The probability density is non-equilibrium in this construction as true thermal equilibium imparts some finite probability density to the regions described as "absorbing" (and absorbing region by definition has zero probability density). Hence, the system has a time invariant probability density $\rho(x)$ which is different from the equlibrium density $\rho_{eq}(x)$.
We start from the one dimensional Smoluchowski equation as done by Hanggi et. al.(see section 4E)$^3$ $$ \frac{\partial\rho(x,t)}{\partial t}=\frac{\partial}{\partial x}\Big[e^{-\beta U(x)}D\frac{\partial} {\partial x}\big(e^{\beta U(x)}\rho(x,t)\big)\Big] $$
We can also use the continuity equation to yield $$ \frac{\partial\rho(x,t)}{\partial t}=-\nabla.\vec{\textbf{J}} $$ The cycles of rescue and replace maintain a steady state $\rho(x)$ and thus the left hand side of the above two equations is zero. This implies that the flux is constant and given by $$ e^{-\beta U(x)}D\frac{\partial} {\partial x}\big(e^{\beta U(x)}\rho(x,t)\big)=-J $$ Now we rearrange the above equation and integrate as follows $$ e^{\beta U(x_1)}\rho(x_1)-e^{\beta U(x)}\rho(x) =\frac{-J}{D}\int_{x}^{x_1} dx' e^{\beta U(x')} $$ where $x_1$ corresponds to the start of the absorbing region and hence $\rho(x_1)=0$. Thus, the above equation simplifies to $$ \rho(x)=e^{-\beta U(x)}J/D\int_{x}^{x_1} dx' e^{\beta U(x')} $$ At any given time the constant number of reactant species ($N_0$) is $$ N_0=\int_{-\infty}^{x_1} dx' \rho(x') $$ From equations 5 and 6 it then follows that $$ N_0=\int_{-\infty}^{x_1} dx' e^{-\beta U(x')}\frac{J}{D} \int_{x'}^{x_1} dx'' e^{\beta U(x'')} $$ The above equation can be rewritten first by using the heavy side function and then interchanging the integrals $$ N_0/J=\frac{1}{D}\int_{-\infty}^{x_1} dx' e^{-\beta U(x')} \int_{-\infty}^{x_1}dx'' e^{\beta U(x'')}\Theta(x''-x') \\ =\frac{1}{D}\int_{-\infty}^{x_1} dx'' e^{\beta U(x'')} \int_{-\infty}^{x_1}dx' e^{-\beta U(x')}\Theta(x''-x') $$ where the second integral is non-zero for $x''>x'$ which implies $$ N_0/J=\frac{1}{D}\int_{-\infty}^{x_1} dx'' e^{\beta U(x'')} \int_{-\infty}^{x''}dx' e^{-\beta U(x')} $$
Now we consider relating the quantity on the L.H.S to the rate constant $k$. The survival probability ($S(t)$) associated with a reactant species can be calculated using the following procedure.

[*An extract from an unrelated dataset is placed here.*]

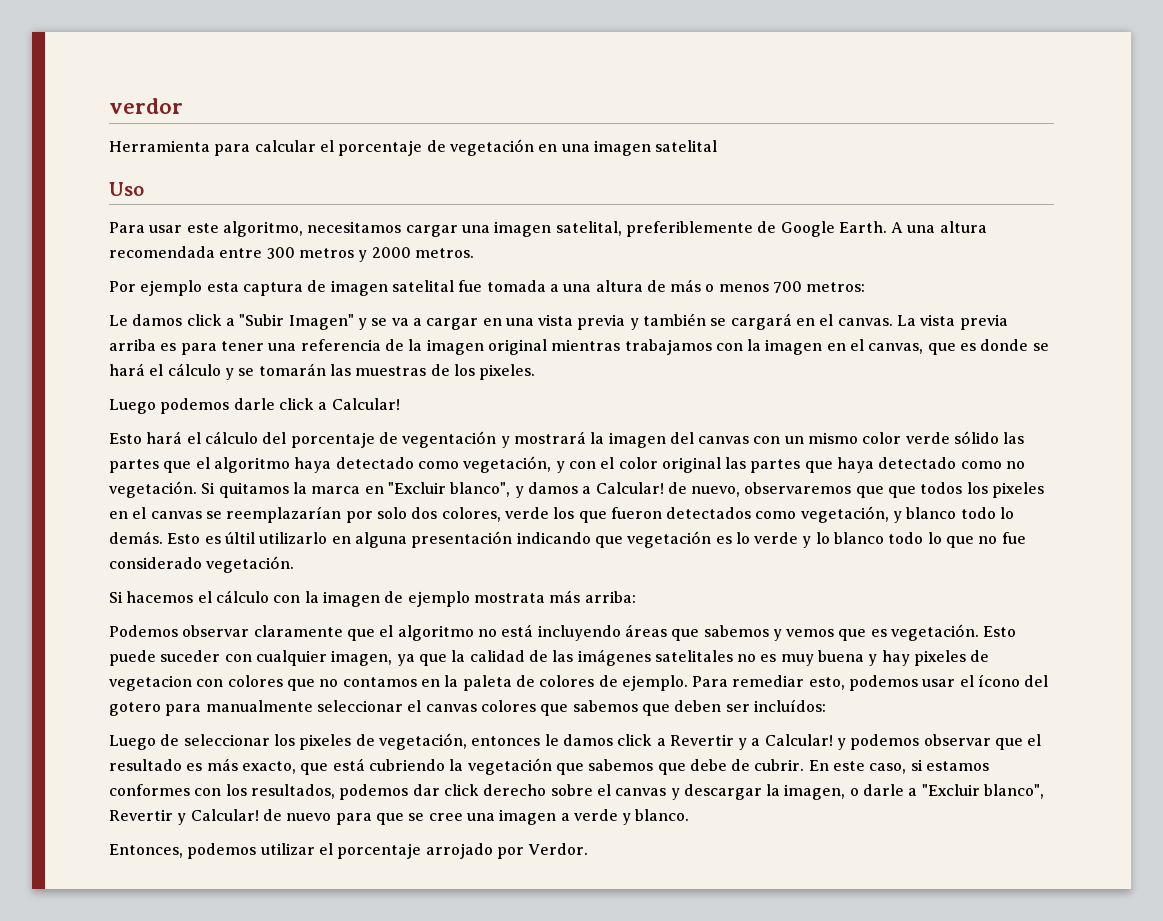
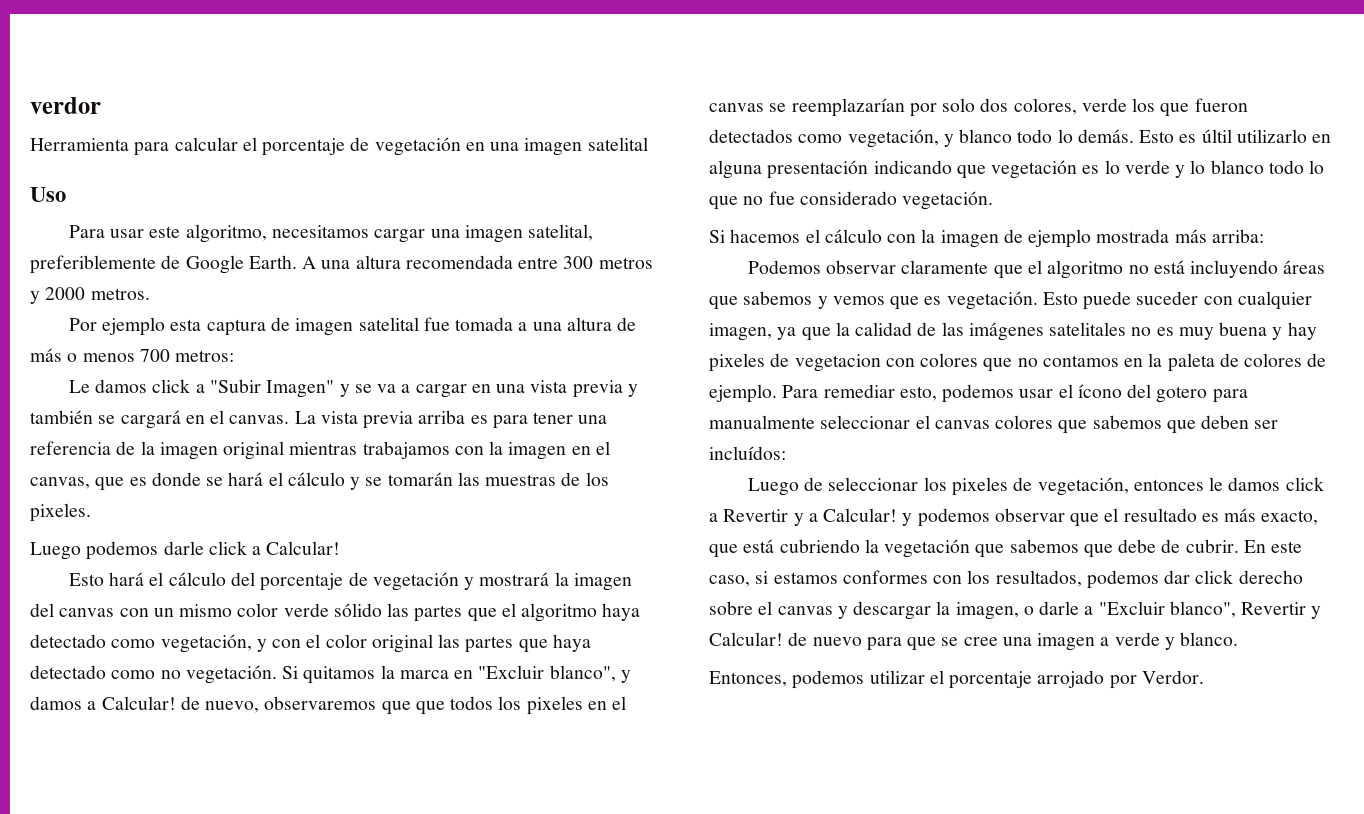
- Esto hará el cálculo del porcentaje de vegentación y mostrará la imagen del canvas con un mismo color verde sólido las partes que el algoritmo haya detectado como vegetación, y con el color original las partes que haya detectado como no vegetación.
+ Esto hará el cálculo del porcentaje de vegetación y mostrará la imagen del canvas con un mismo color verde sólido las partes que el algoritmo haya detectado como vegetación, y con el color original las partes que haya detectado como no vegetación.
- Si hacemos el cálculo con la imagen de ejemplo mostrata más arriba:
+ Si hacemos el cálculo con la imagen de ejemplo mostrada más arriba:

Starting from $t=0$ and $S(0)=1$ the probability that the reactant species survives an escape in the next $\Delta t$ is given by this Taylor expansion $$ S(0+\Delta t)=S(0)-k\Delta t=1-k\Delta t $$ We then have $S(2\Delta t)=S(\Delta t)S(\Delta t)=(1-k\Delta t)^2$. In other words, survival probability after two time intervals is equal to the probability that the reactant species survives an escape in one time interval followed by another survival in the subsequent interval. This can be generalised to $S(n\Delta t)=(1-k\Delta t)^n$. For the limit $n \rightarrow \infty$ and $t=n\Delta t$ leads to a wonderful result $S(t)=\exp(-kt)$. This follows from using the mathematical relation $$ \lim_{n \rightarrow \infty}\big(1+\frac{x}{n}\big)^n=e^x $$
An interesting aside: This limit also explains why a continuous compounding on a principal $P$ with a fixed annual rate of interest $r\%$ maximises the return at the end of the year to the value $P e^{r/100}$.
The time derivative of the survival probability is the per particle flux and is given by $$ \frac{J}{N_0}=-\frac{\partial S}{\partial t}=ke^{-kt} $$ Clearly, $J$ decreases with the decrease in the instantaneous number of the reactant species ($N(t)=N_0e^{-kt}$). However, the rescue and replace conditions maintain the total number of reactant species at any instant to be $N_0$. Thus using $t \rightarrow 0$ for the above result yields $J/N_0=k$. Using this in equation 9 we get $$ 1/k=\frac{1}{D}\int_{-\infty}^{x_1} dx'' e^{\beta U(x'')} \int_{-\infty}^{x''}dx' e^{-\beta U(x')} $$ which is the general form of the Kramers result in the high friction limit. We can now make an approximation about the potential energy surface being parabolic at the minimum of the reactant A and at the barrier top $$ U_{min}(x)=\frac{1}{2}m \omega_A^2 (x-x_0)^2 \\ U_{max}(x)=U_{\ddagger}-\frac{1}{2}m \omega_{\ddagger}^2 (x-x_{\ddagger})^2 $$ The exponential in the first integral of equation 13 has a maximum value at the barrier top. The exponential in the second integral has a maximum value at the minima of the A well. Thus, we now approximate the integrals to be two Gaussians centered at $x_0$ and $x_{\ddagger}$. Using $D=k_BT/m\gamma$ yields $$ k^{high\ \gamma}_{K}=\frac{\omega_A \omega_{\ddagger}}{2\pi\gamma}e^{-\beta U_{\ddagger}} $$
1. Peters, B. Reaction rate theory and rare events. Elsevier, 2017.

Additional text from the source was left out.